(Beginning of Records shown)

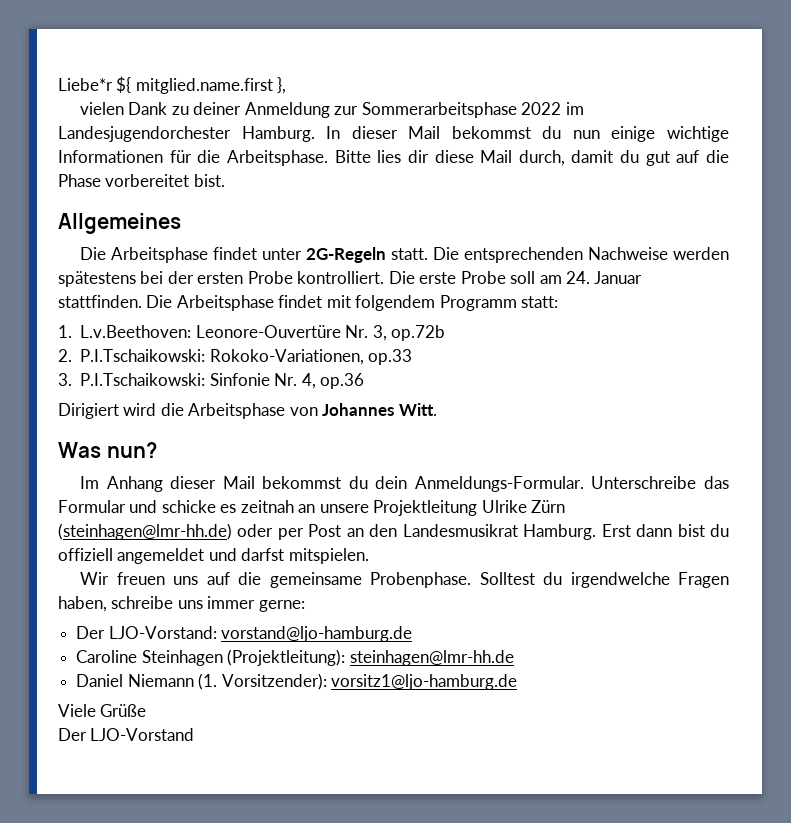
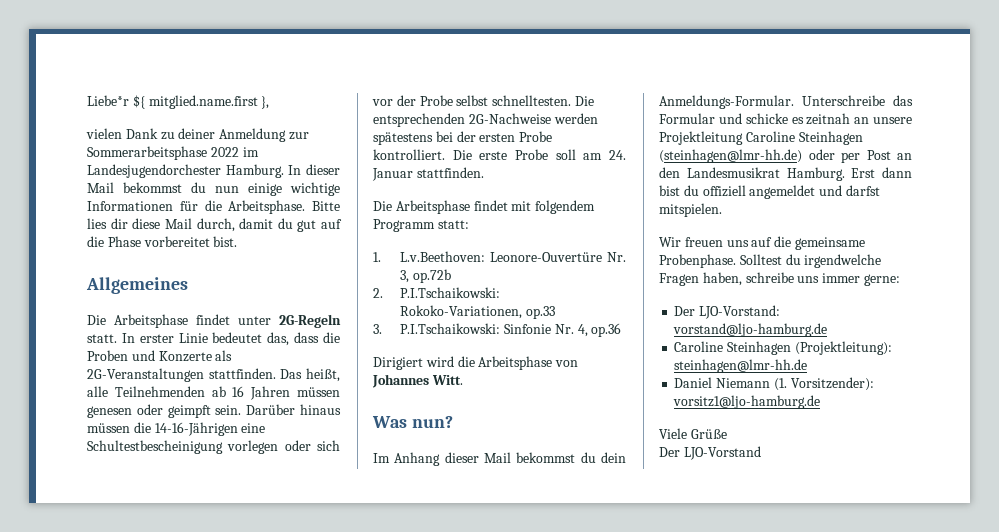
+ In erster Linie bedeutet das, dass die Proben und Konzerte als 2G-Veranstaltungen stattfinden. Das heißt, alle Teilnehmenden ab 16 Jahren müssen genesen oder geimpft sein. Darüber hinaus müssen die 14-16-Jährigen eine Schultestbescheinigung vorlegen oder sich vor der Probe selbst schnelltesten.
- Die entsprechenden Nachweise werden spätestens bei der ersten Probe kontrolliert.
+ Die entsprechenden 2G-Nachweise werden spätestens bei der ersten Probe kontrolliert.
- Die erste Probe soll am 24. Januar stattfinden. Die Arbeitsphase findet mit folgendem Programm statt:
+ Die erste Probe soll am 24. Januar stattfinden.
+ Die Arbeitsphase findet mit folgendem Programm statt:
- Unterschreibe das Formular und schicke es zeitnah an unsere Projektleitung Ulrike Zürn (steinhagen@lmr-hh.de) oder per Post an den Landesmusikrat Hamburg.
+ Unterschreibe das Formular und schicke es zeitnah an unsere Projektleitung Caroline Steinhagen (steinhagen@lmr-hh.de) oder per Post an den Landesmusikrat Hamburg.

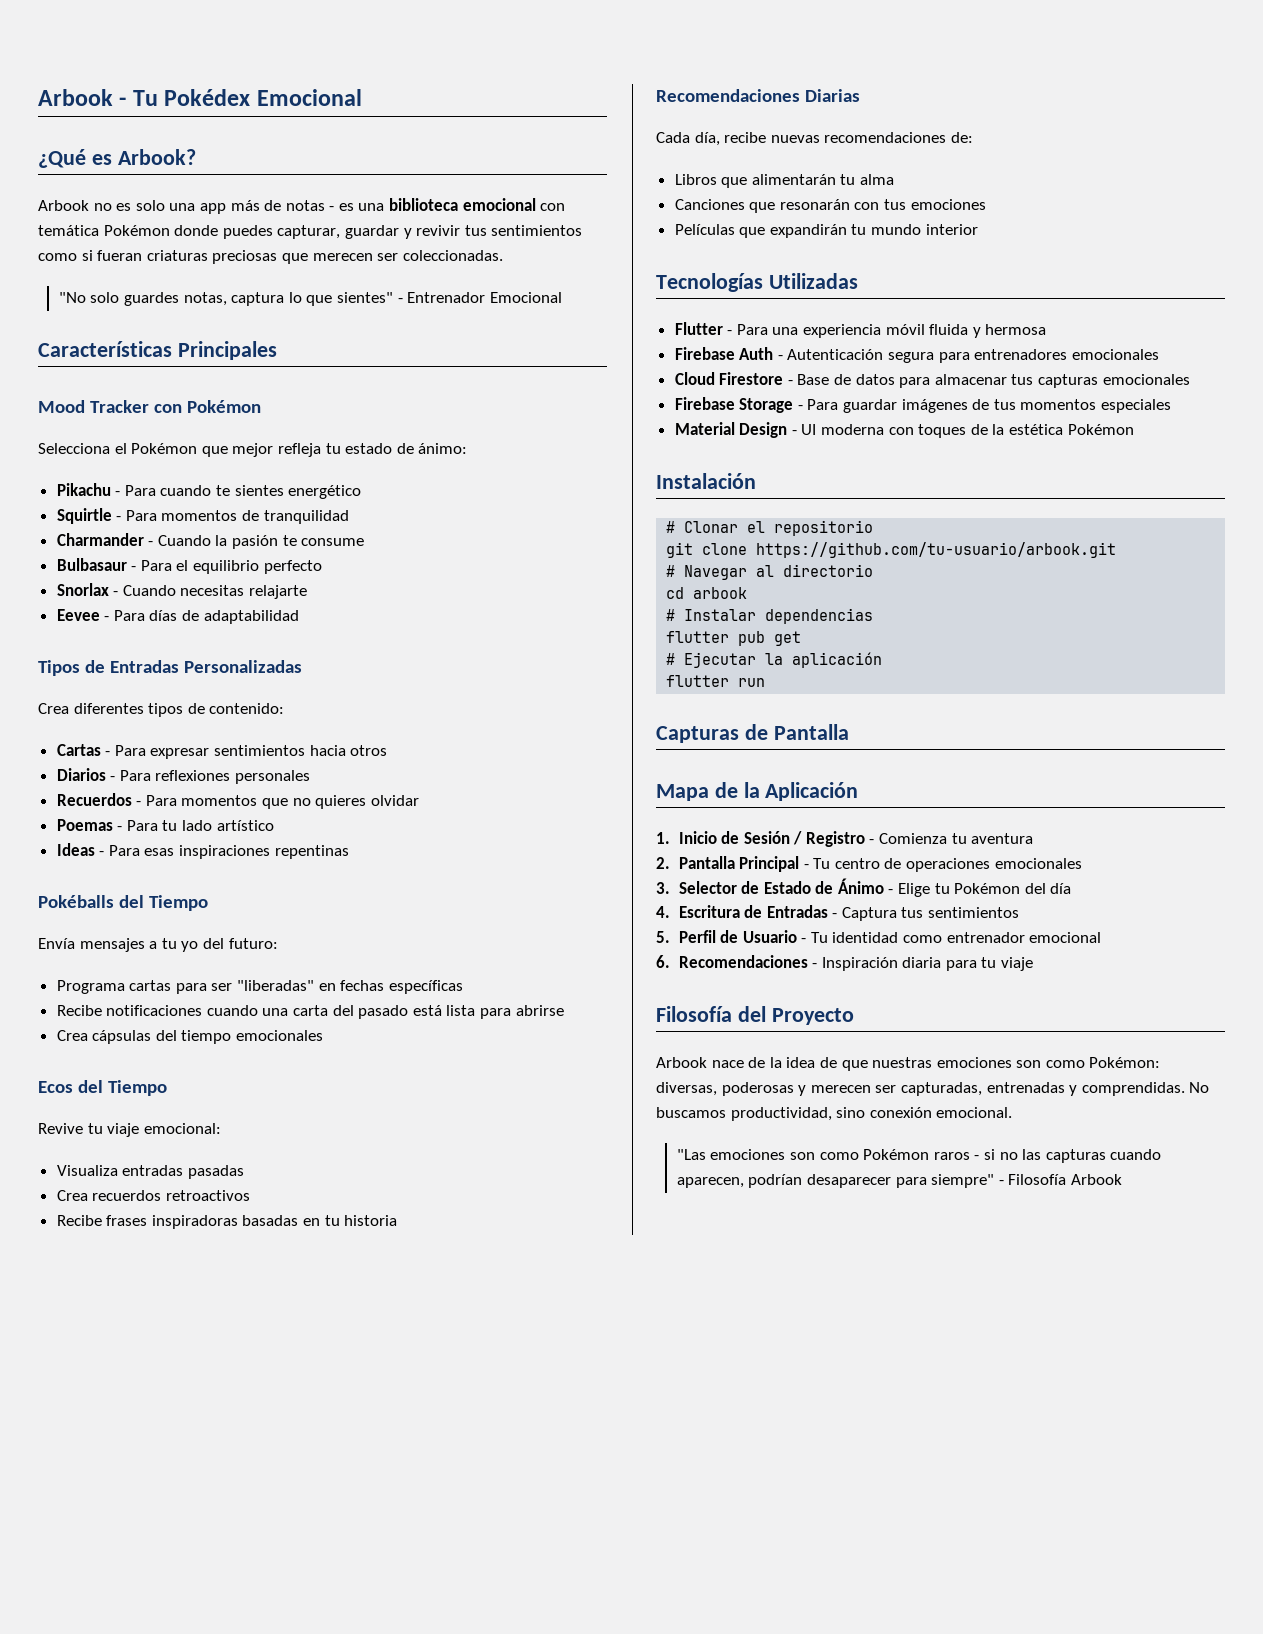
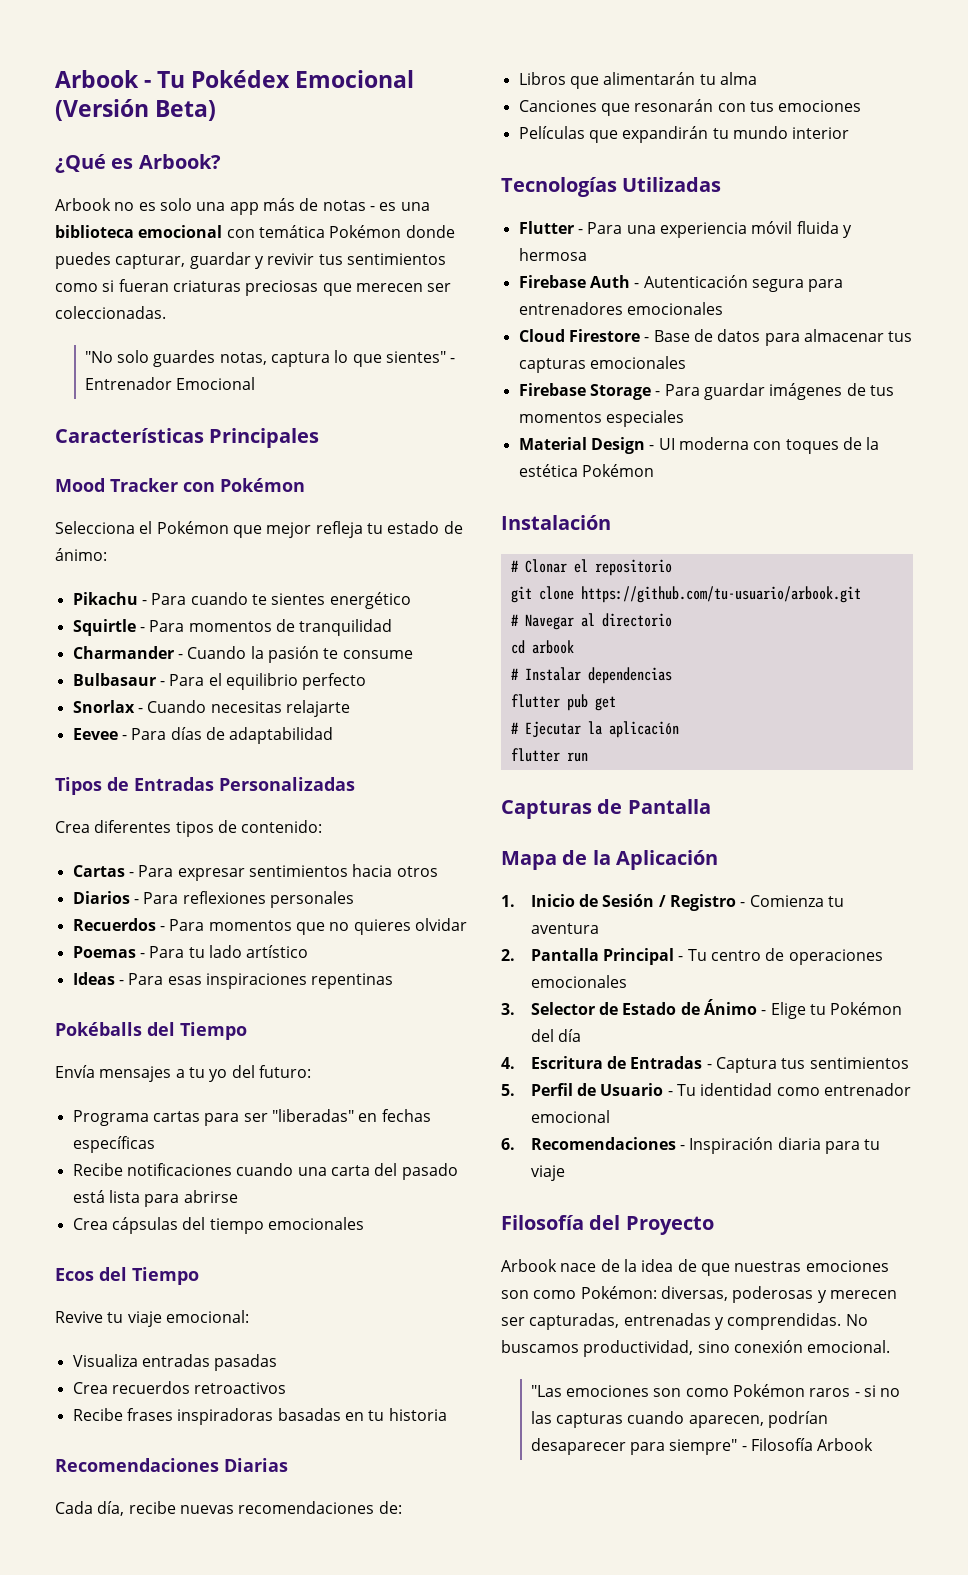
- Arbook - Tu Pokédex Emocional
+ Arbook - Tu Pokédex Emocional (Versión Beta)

(End of Records shown)

** Exercise directions **
An exact copy of the lines from the one with "- Die erste" through the end of the entries above, both included, is the whole answer. It contains no pictures.

** Solution to the problem **
- Die erste Probe soll am 24. Januar stattfinden. Die Arbeitsphase findet mit folgendem Programm statt:
+ Die erste Probe soll am 24. Januar stattfinden.
+ Die Arbeitsphase findet mit folgendem Programm statt:
- Unterschreibe das Formular und schicke es zeitnah an unsere Projektleitung Ulrike Zürn (steinhagen@lmr-hh.de) oder per Post an den Landesmusikrat Hamburg.
+ Unterschreibe das Formular und schicke es zeitnah an unsere Projektleitung Caroline Steinhagen (steinhagen@lmr-hh.de) oder per Post an den Landesmusikrat Hamburg.

- Arbook - Tu Pokédex Emocional
+ Arbook - Tu Pokédex Emocional (Versión Beta)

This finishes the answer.